Dinopy can be installed with pip:

$ pip install dinopy

or with conda:

$ conda install -c bioconda dinopy

Additionally, dinopy can be downloaded from Bitbucket and compiled using its setup.py:

  1. Download source code from bitbucket.

  2. Install globally:

    $ python setup.py install
    

    or only for the current user:

    $ python setup.py install --user
    
  3. Use dinopy:

    $ python
    
    >>> import dinopy
    

Installation requirements

  • python >= 3.3
  • numpy >= 1.7
  • C and C++ compilers, for example from build-essentials (Linux) or Xcode (OSX)
  • Optional: cython >= 0.20

We recommend using anaconda and the bioconda channel.

$ conda config --add channels r
$ conda config --add channels bioconda
$ conda create -n dinoenv dinopy

Platform support

Dinopy has been tested on Ubuntu, Arch Linux and OS X (Yosemite and El Capitan).

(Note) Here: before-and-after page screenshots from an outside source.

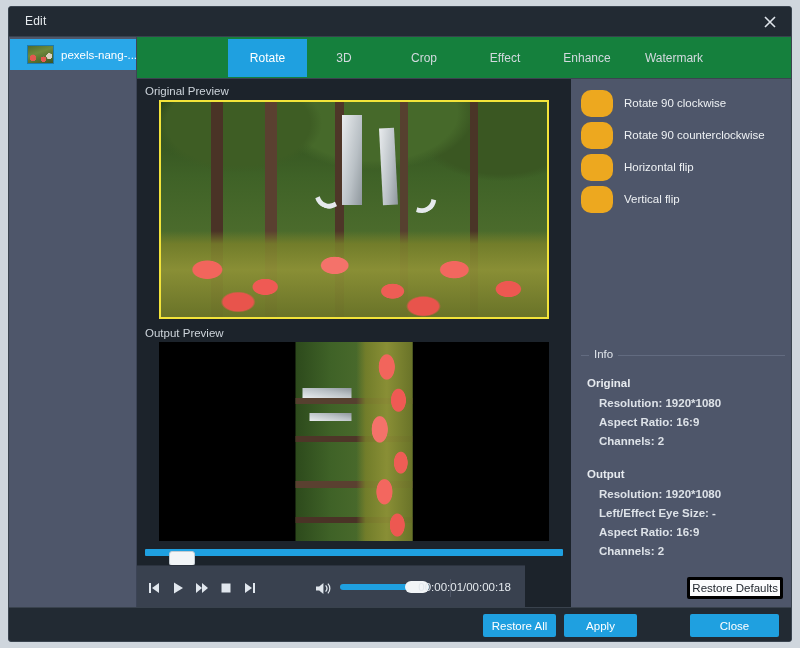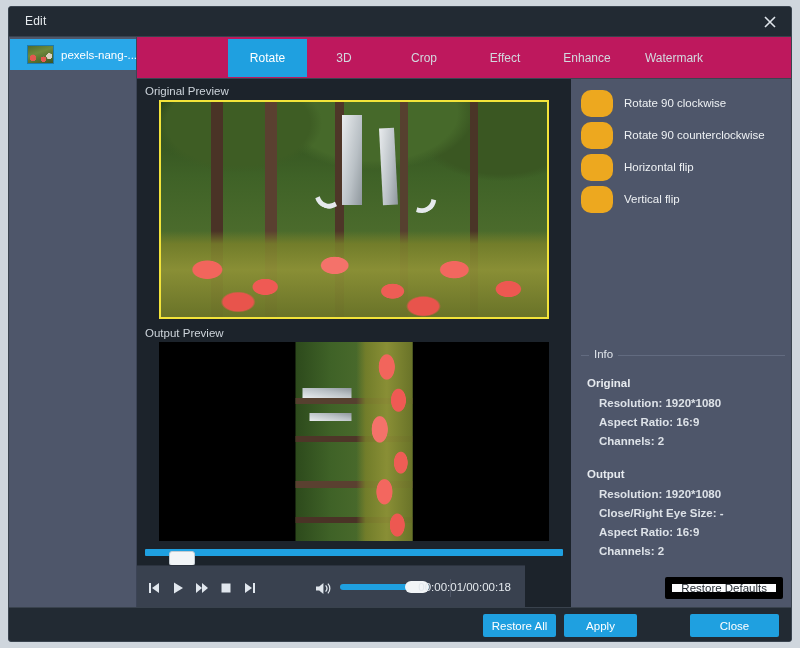--- a/index.html
+++ b/index.html
@@ -76,7 +76,7 @@
   .tabbar {
     position: absolute; left: 128px; top: 30px;
     width: 656px; height: 42px;
-    background: #be185d;
+    background: #15803d;
     border-bottom: 1px solid #3b4450;
     padding-left: 33px;
   }

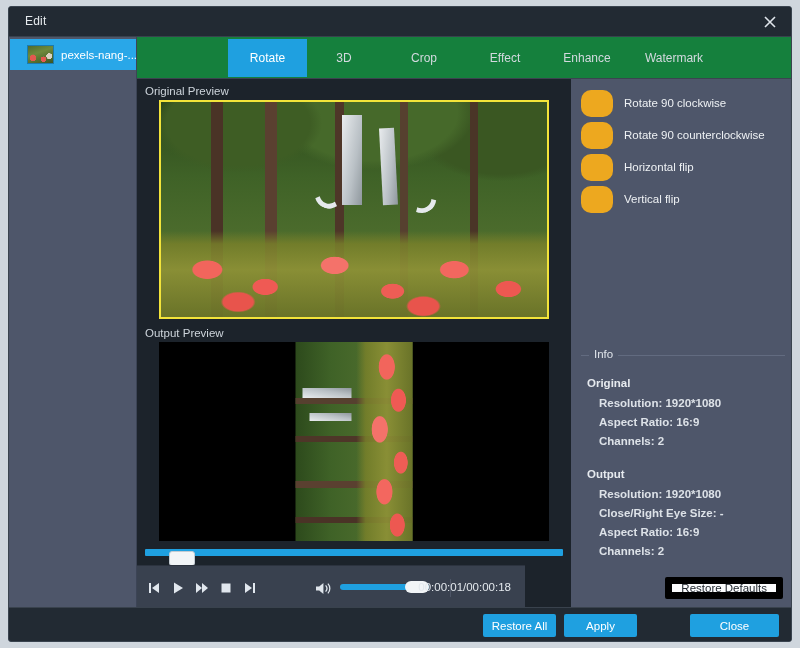--- a/index.html
+++ b/index.html
@@ -510,7 +510,7 @@
       <div class="info-group" style="margin-top:17px;">
         <div class="info-head">Output</div>
         <div class="info-line">Resolution: 1920*1080</div>
-        <div class="info-line">Close/Right Eye Size: -</div>
+        <div class="info-line">Left/Effect Eye Size: -</div>
         <div class="info-line">Aspect Ratio: 16:9</div>
         <div class="info-line">Channels: 2</div>
       </div>

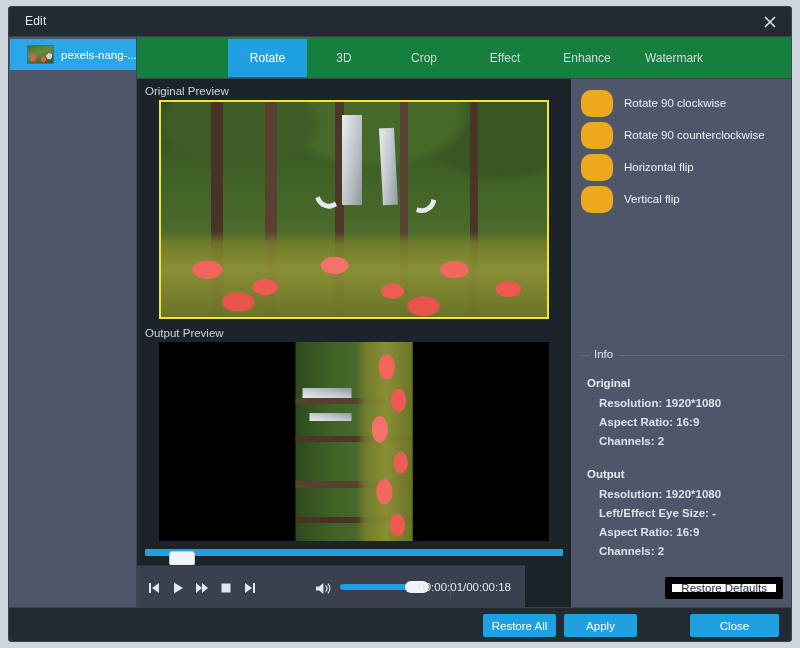--- a/index.html
+++ b/index.html
@@ -317,9 +317,9 @@
   .restore-defaults {
     position: absolute; right: 10px; bottom: 10px;
     height: 22px;
-    padding: 0 9px;
+    padding: 0 2px;
     background: #fbfcfd;
-    border: 7px solid #000000;
+    border: 3px solid #000000;
     border-radius: 2px;
     font-size: 11.5px; color: #22282f;
     display: flex; align-items: center;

We do not officially support Windows - dinopy will probably work, but there might be problems due to different linebreak styles; we assume \n as separator but the probability to encounter files with \r\n as line-separator might be higher on Windows.

Features in development

  • BAM-writer / reader

Planned features

  • GFF3 parser
  • Bisulfite arrays
  • quality-trimming for FASTQ parser

Contact

If you want to report a bug or want to suggest a new feature, feel free to do so over at bitbucket.

Email:
  • Henning Timm: name.surname <at> tu-dortmund.de
  • Till Hartmann: name.surname <at> tu-dortmund.de

License

Dinopy is Open Source and licensed under the MIT License.